Les vagues de chaleur et incendies modifient les étés européens
Le paysage climatique de l'Europe subit une transformation profonde. Des températures autrefois rares et extrêmes, avoisinant les 40 degrés Celsius dans des villes comme Prague, deviennent monnaie courante. Selon les données du service européen Copernicus sur le changement climatique, des vagues de chaleur ont frappé dès la fin mai et en juin, faisant grimper les températures quotidiennes moyennes de plus de 10°C au-dessus de la normale dans des pays tels que la France, le Royaume-Uni et l'Espagne, marquant une nouvelle réalité estivale.
Ces vagues de chaleur intensifiées ont des implications graves au-delà de l'inconfort des températures élevées.
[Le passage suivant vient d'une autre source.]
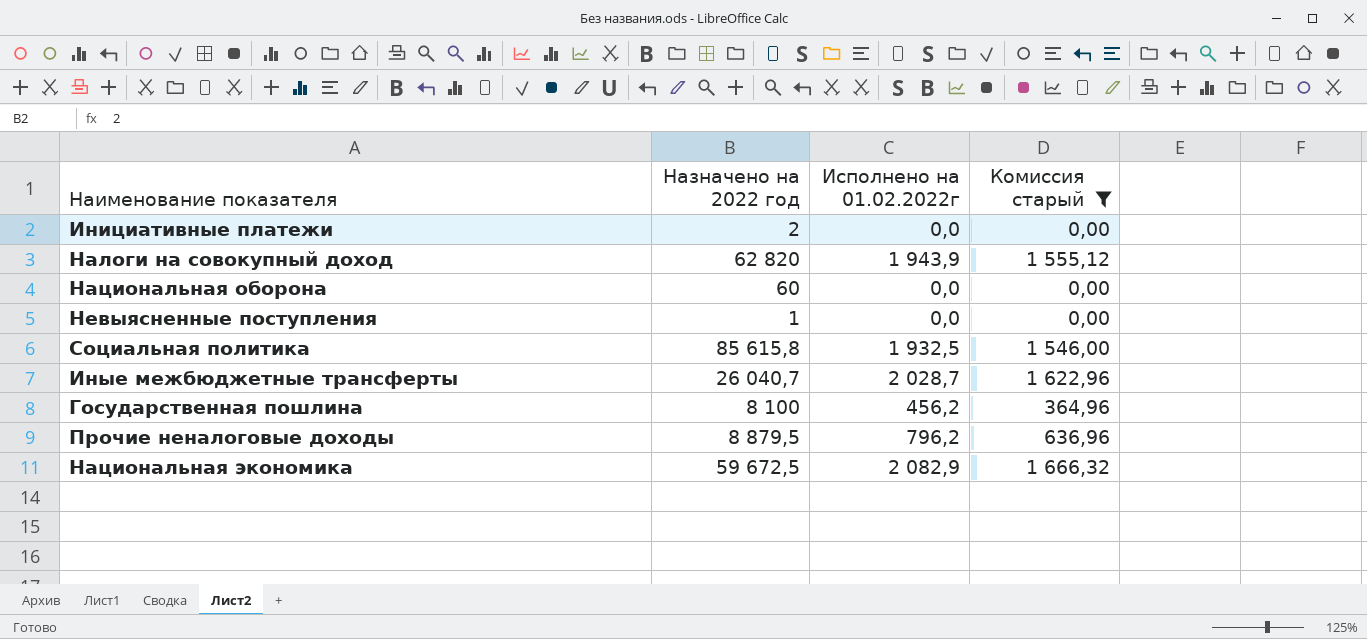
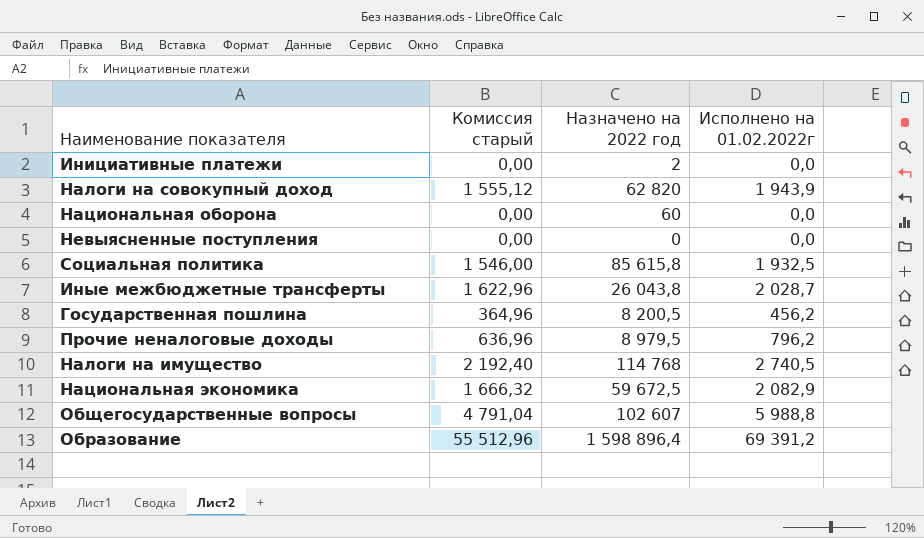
filter: Комиссия старый <= 1 666,32 -> none
column Комиссия старый | position: 4 -> 2
Невыясненные поступления | Назначено на 2022 год: 1 -> 0
Иные межбюджетные трансферты | Назначено на 2022 год: 26 040,7 -> 26 043,8
Государственная пошлина | Назначено на 2022 год: 8 100 -> 8 200,5
Прочие неналоговые доходы | Назначено на 2022 год: 8 879,5 -> 8 979,5

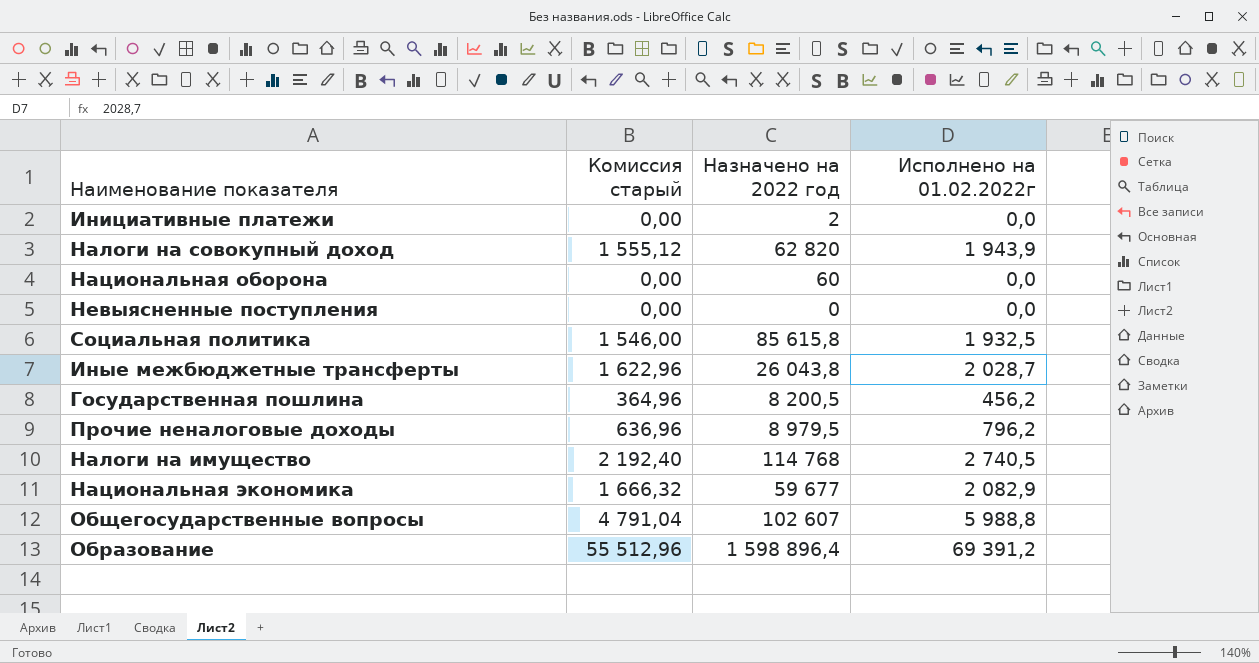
Национальная экономика | Назначено на 2022 год: 59 672,5 -> 59 677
Elles transforment les écosystèmes, menacent les ressources en eau et exercent une pression sur les économies nationales à travers le continent. Des incendies éclatent désormais dans des régions auparavant considérées à faible risque, exacerbés par des sécheresses prolongées et des vents secs, entraînant des feux de forêt massifs. L'Union européenne a signalé plus d'un million d'hectares brûlés l'année dernière, soulignant l'escalade sévère de la situation.
La fréquence et l'intensité croissantes de ces événements climatiques renforcent les avertissements des scientifiques sur l'impact du changement climatique. Avec des incendies de forêt générant leurs propres systèmes météorologiques et modifiant les paysages, les risques postérieurs vont de la perte de biodiversité à l'érosion sévère et aux vulnérabilités face aux inondations. Alors que les vagues de chaleur mettent à rude épreuve les réserves d'eau, les pressions sur les infrastructures et les ressources devraient continuer à s'intensifier à mesure que les températures augmentent.